A B.C. Supreme Court judge sure wasn’t sitting on the fence on this one.
Justice Patrice Abrioux awarded a Surrey resident’s neighbour with $26,537.53 in damages related to a court battle between two women over a fence separating their properties in Panorama Village.
He ordered the defendant in the lawsuit, Christina Sun, to pay her neighbour Jan Heather Gibson, the plaintiff, $500 damages in trespass, $12,500 damages in nuisance, $8,537.53 in special damages for out-of-pocket expenses either incurred or to be incurred, and $5,000 in punitive damages.
The judge determined Sun, whom he found to be a “sophisticated businesswoman,” was “aggressive and confrontational” with her neighbour and that both the front fence the back fence, the latter which she had removed, “were not, in whole or it part, located on Ms. Sun’s ‘own’ property.”
The court heard Sun’s property is subject to a 24-inch “Access Easement” in favour of the Gibson property, registered in 1997.
Abrioux rendered his judgment on July 30, following a 10-day trial in B.C. Supreme Court in New Westminster.
“Punitive damages do not serve a compensatory function,” the judge noted in his reasons for judgment. “They are intended to punish and deter.”
“It is clear that much of Ms. Sun’s behaviour has been malicious and oppressive, and the evidence highlights the inappropriate and disruptive nature of Ms. Sun’s behavior,” Abrioux found.
According to the court document Gibsonowns a house at 14908-57 Avenue and Sun owns a house at 14902-57 Avenue. The properties adjoin one another in Surrey’s Panorama Village development.
The judge noted that on Feb. 26, 2016, Sun “exercised a self-help remedy” by removing a fence that had been there for several years prior to Gibson buying the property in 2010.
Both accused each other of “trespass and nuisance” and sought damages.
Sun bought her property in 2008. The court heard she owned several rental properties and this one was rented to her former husband and their son. Gibson, a retired city clerk for the City of New Westminster, bought her property in 2010. She lived there with her husband and son.
When Gibson bought her place, there was no fence in the front yard and in the back there was a privacy fence between the two properties. The court heard she and her husband had a fence erected in the front yard in 2011. Sun told the court she became aware in October 2015 that both fences were on her property and delivered a “Notice of Trespass” to Gibson, calling for the fences to be removed or she would hire a contractor to do it and Gibson would be billed. Gibson and her husband had the front yard fence removed.

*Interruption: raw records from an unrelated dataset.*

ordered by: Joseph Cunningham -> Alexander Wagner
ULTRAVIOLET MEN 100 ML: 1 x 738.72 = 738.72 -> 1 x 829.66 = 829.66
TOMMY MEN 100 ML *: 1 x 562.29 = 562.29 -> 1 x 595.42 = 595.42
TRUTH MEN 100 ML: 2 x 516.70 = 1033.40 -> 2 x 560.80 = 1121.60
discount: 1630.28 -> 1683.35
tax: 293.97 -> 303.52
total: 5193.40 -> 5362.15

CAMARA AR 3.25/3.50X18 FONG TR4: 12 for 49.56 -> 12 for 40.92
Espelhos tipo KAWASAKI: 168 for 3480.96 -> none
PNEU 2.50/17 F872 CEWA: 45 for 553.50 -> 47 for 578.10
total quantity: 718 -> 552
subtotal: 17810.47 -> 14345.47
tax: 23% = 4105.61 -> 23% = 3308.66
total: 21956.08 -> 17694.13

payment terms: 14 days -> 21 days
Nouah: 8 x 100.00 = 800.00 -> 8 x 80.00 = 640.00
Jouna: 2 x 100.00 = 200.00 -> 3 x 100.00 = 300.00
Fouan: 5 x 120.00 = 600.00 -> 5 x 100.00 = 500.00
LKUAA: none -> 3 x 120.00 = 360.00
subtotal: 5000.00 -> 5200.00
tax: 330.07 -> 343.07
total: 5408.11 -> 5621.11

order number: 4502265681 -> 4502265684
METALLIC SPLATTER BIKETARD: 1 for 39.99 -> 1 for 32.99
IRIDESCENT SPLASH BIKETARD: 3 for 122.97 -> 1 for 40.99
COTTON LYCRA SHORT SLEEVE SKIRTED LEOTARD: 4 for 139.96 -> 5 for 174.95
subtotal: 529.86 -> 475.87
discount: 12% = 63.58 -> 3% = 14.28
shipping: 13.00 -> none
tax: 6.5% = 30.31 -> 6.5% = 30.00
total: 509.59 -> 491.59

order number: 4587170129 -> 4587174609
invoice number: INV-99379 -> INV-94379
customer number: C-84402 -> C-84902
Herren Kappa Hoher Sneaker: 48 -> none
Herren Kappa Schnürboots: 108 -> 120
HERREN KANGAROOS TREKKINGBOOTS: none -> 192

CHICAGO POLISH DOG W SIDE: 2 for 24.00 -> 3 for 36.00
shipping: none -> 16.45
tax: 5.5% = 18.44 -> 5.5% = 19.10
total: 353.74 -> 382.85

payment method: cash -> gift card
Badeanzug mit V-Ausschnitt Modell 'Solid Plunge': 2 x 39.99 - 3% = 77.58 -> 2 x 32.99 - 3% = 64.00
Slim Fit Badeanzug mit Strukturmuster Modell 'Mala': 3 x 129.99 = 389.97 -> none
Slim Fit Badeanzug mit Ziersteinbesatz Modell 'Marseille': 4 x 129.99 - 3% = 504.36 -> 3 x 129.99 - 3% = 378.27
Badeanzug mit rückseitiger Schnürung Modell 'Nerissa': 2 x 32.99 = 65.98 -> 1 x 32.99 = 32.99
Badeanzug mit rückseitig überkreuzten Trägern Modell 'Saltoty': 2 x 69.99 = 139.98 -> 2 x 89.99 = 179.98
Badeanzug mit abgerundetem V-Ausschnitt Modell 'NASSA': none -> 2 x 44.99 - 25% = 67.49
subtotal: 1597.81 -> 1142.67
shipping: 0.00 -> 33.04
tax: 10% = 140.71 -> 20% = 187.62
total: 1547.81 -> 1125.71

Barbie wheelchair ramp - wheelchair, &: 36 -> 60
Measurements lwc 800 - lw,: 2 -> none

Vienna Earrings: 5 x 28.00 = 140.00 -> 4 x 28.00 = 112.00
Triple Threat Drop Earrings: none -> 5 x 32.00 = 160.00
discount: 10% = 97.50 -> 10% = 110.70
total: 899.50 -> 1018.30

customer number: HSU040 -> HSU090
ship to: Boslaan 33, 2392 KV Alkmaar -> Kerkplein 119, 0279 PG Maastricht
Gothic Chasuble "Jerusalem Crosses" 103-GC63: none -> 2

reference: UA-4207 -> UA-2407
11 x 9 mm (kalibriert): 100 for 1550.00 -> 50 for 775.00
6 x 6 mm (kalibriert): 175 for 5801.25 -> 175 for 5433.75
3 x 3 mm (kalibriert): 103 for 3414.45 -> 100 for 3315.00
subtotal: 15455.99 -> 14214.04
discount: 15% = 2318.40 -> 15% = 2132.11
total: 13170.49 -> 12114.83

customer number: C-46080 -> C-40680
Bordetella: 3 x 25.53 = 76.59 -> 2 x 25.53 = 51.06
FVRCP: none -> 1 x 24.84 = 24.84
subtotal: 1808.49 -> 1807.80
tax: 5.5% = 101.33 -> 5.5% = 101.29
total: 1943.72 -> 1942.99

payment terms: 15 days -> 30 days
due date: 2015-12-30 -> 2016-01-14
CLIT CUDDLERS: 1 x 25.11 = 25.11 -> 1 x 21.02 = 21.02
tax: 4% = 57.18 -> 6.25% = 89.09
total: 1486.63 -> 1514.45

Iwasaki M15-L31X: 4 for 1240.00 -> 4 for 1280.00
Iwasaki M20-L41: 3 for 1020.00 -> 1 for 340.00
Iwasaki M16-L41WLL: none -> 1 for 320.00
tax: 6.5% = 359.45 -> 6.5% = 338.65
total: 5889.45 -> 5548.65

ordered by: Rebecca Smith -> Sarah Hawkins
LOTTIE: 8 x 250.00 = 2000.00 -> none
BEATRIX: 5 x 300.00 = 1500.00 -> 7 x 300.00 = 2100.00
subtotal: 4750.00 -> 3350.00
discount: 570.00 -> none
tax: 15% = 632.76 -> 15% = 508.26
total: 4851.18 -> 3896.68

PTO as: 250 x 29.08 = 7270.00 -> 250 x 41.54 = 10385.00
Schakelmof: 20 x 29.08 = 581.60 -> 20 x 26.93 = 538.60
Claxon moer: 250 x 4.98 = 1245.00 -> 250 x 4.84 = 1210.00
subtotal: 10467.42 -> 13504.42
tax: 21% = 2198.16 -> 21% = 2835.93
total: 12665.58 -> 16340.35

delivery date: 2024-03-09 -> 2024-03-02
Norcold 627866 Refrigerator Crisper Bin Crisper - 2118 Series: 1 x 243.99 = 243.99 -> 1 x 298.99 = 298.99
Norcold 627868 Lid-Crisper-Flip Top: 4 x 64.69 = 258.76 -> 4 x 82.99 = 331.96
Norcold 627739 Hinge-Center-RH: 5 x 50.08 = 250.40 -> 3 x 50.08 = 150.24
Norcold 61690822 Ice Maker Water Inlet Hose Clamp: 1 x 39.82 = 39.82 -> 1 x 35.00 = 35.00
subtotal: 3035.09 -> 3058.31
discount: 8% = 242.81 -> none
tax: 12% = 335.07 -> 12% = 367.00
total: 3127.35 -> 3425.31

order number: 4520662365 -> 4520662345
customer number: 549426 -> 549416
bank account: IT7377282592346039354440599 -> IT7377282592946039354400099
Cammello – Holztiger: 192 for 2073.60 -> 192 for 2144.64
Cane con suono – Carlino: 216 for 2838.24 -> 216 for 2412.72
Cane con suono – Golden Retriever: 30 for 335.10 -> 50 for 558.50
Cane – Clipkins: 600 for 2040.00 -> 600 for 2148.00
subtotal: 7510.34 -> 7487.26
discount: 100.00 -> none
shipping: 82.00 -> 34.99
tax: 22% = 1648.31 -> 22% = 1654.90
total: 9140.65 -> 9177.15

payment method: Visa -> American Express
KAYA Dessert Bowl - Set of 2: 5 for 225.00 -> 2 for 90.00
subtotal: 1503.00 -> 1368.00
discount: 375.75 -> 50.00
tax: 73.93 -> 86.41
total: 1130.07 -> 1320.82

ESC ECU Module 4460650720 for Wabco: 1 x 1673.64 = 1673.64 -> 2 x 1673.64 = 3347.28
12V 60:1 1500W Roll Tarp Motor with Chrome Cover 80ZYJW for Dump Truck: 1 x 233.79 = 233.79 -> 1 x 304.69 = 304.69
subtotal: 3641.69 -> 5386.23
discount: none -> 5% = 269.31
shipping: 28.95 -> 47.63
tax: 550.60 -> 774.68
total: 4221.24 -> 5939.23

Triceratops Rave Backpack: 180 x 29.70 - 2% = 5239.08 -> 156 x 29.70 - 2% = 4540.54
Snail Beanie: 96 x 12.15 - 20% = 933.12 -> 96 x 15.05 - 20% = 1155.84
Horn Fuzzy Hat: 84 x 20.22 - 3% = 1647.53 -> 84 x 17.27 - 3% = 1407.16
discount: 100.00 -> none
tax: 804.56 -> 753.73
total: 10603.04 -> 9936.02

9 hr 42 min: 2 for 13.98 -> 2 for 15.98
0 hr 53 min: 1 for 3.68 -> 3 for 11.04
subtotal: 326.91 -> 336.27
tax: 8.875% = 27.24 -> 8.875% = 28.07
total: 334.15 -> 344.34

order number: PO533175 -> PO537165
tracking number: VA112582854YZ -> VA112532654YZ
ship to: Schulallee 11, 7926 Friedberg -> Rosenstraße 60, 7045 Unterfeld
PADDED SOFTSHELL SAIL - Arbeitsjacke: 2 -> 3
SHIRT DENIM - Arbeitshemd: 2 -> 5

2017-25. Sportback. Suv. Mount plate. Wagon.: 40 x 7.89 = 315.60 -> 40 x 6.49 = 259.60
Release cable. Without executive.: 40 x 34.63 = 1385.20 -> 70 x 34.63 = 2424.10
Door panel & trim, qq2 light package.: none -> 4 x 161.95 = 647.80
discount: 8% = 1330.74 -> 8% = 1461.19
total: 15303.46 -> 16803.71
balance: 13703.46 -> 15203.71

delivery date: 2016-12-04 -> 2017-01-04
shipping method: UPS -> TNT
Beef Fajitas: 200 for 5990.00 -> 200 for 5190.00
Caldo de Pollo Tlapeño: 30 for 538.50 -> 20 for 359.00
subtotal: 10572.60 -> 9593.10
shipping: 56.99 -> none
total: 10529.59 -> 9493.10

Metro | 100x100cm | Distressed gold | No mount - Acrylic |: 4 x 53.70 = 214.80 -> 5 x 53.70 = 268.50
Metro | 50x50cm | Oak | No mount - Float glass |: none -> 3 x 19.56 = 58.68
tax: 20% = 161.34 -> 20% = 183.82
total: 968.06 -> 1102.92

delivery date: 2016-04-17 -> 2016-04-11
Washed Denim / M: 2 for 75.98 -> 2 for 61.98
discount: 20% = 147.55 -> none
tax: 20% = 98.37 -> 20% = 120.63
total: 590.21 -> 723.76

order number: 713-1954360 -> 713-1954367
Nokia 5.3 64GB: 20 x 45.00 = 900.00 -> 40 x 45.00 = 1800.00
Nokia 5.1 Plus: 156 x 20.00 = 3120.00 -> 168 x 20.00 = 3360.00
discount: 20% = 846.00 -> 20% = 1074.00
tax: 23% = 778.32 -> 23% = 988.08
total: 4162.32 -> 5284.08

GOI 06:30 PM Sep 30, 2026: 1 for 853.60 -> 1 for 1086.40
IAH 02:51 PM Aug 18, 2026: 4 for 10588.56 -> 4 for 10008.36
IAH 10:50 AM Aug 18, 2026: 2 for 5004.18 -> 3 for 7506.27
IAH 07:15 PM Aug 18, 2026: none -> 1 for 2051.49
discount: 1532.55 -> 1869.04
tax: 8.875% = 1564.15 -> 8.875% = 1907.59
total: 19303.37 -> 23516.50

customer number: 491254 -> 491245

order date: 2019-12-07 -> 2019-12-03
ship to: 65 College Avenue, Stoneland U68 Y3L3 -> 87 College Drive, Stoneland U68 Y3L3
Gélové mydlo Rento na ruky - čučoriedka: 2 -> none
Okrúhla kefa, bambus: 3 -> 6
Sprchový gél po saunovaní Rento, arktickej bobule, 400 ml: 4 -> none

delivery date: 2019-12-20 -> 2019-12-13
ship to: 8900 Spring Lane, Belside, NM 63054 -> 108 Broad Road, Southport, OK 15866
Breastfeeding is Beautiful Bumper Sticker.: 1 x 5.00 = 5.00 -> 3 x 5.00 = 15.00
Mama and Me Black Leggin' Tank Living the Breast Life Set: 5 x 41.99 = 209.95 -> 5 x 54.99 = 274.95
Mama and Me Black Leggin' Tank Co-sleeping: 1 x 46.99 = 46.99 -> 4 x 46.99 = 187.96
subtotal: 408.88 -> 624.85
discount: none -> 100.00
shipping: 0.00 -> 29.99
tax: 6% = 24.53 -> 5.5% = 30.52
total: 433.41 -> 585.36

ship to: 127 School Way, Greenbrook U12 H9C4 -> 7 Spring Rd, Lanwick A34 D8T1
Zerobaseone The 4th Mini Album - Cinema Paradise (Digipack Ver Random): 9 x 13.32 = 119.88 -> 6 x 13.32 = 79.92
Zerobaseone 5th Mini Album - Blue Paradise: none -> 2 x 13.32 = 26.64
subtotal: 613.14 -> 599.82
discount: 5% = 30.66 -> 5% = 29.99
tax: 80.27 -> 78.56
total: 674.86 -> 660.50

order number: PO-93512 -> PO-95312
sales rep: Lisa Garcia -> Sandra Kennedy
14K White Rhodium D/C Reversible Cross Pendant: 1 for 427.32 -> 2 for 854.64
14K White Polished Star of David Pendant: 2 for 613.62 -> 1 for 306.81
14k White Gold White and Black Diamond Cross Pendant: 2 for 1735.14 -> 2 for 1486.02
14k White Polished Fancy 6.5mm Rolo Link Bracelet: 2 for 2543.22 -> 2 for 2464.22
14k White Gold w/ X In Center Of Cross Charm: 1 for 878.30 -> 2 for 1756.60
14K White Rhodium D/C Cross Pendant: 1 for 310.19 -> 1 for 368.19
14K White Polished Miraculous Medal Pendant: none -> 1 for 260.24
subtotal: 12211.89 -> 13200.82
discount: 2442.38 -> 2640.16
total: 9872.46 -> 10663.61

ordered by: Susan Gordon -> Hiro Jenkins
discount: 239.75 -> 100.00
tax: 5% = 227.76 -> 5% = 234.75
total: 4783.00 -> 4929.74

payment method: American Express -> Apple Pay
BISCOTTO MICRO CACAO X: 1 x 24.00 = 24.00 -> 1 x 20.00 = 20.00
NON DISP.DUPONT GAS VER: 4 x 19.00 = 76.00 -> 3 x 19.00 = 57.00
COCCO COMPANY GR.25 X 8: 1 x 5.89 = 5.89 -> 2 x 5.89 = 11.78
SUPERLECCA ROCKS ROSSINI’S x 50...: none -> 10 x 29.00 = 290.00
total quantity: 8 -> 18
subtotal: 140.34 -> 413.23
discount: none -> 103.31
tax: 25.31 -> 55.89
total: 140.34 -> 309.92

Abrioux found that Sun had the back fence unlawfully removed.
“There will also be a permanent injunction permitting the plaintiff to replace and maintain the destroyed back privacy fence,” he decided. “The terms of the injunction will preclude Ms. Sun from interfering with the reconstruction or maintenance of the fence or interfering with the lawful use of the easement area.”